Being an American ship, the food was wonderful and I had no
seasickness to spoil my appetite. The meal just alternated between
steak, chicken and turkey. After each meal we took oranges, apples,
or bananas up on deck and ate them while laying in the sunshine.
Although there were only about 200 of us, one meal we ate 75 jars
of peanut butter. The seas were quite calm the first few days out,
so we spent most of the time on deck to avoid the dark and
unpleasant below decks area. There were ships all around us and I
could count twenty plus destroyers for escort as there were still
German subs operating.
At about the middle of the Atlantic we ran into very stormy weather
with high seas. When you were an deck it sometimes looked as though
our ship was alone and the other ships would come up from behind
the swells only to disappear again. While laying in the hammocks
trying to sleep at night we would hang on to keep from falling out.
The bow, where I was, would come way up out of the water, shudder
quite violently, then fall to hit the water hard. The force was so
hard that it gradually broke all the light bulbs in the ceiling.
This weather was probably normal for the Navy, but airmen were not
used to it and worried about what might happen. After a few days
like this the weather improved for the remainder of the trip home.

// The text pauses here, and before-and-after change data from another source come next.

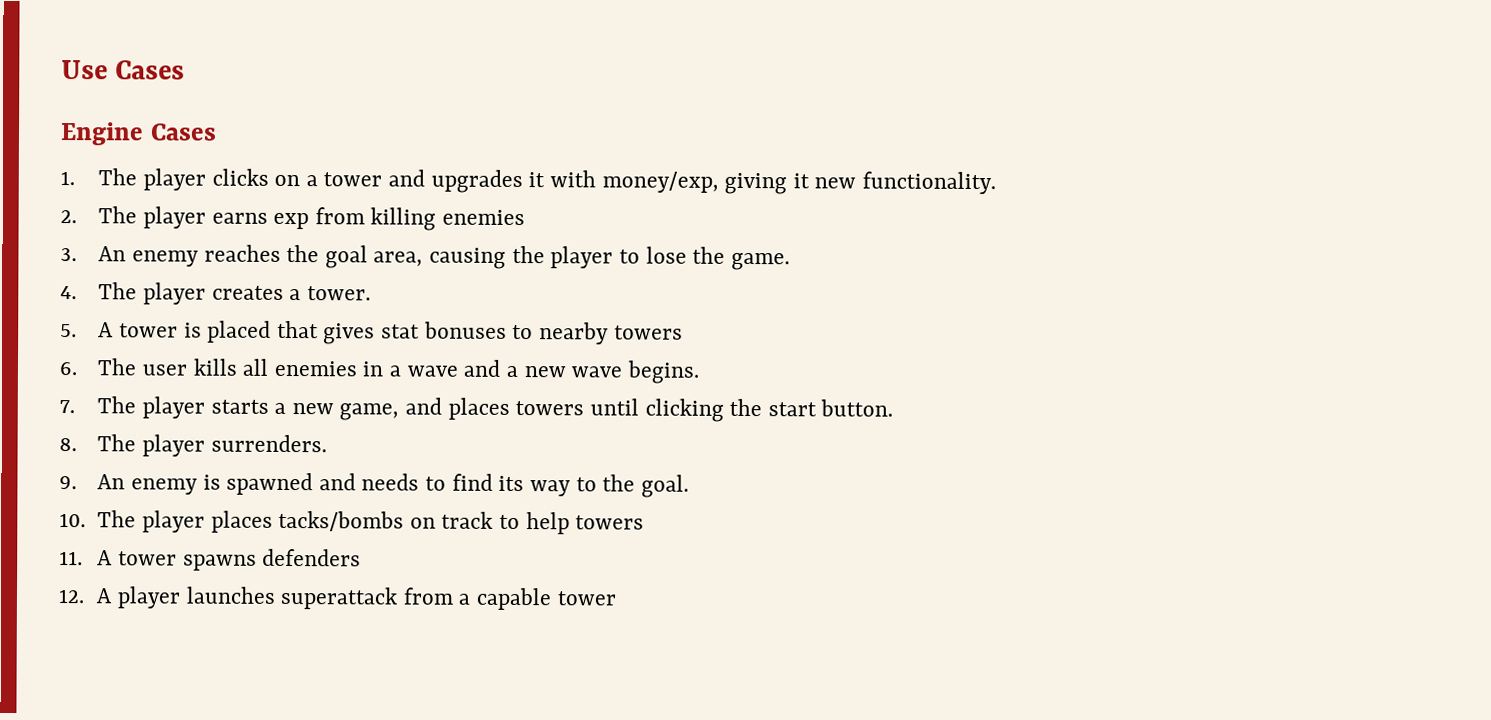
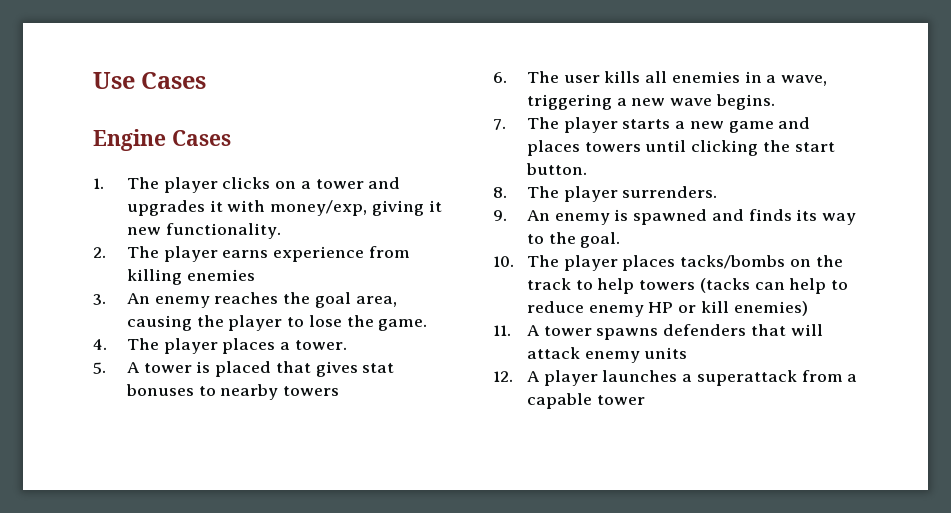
[273,212,310,230] exp -> [273,246,365,262] experience
[211,285,284,300] creates -> [222,338,276,354] places
[406,359,501,377] wave and -> [780,75,827,86] [526,94,612,110] wave, triggering
[339,403,400,421] game, -> [728,121,774,133] game
[361,473,493,491] needs to find -> [748,209,792,221] finds
(436, 523) none -> [815,255,843,267] the
(645, 522) none -> [699,278,848,294] [526,301,808,317] (tacks can help to reduce enemy HP or kill enemies)
(362, 557) none -> [750,324,823,336] [526,347,688,363] that will attack enemy units
(276, 595) none -> [682,374,693,382] a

When we emerged from the storm there were only about one third of
the ships left in the convoy and we wondered what had happened to
all the rest. We later learned that they had turned off for other
ports. The guys from the South were heading for southern ports and
those of us from the Northeast were going to New Jersey ports. As
we neared the U.S. the seas were much calmer and for a couple of
days we enjoyed sitting on deck and watching the porpoises swim
around the ship. We landed in New Jersey and were taken to Camp Dix
from which we had departed a year and a half before. It was late
May and we were looking forward to being home by Memorial Day.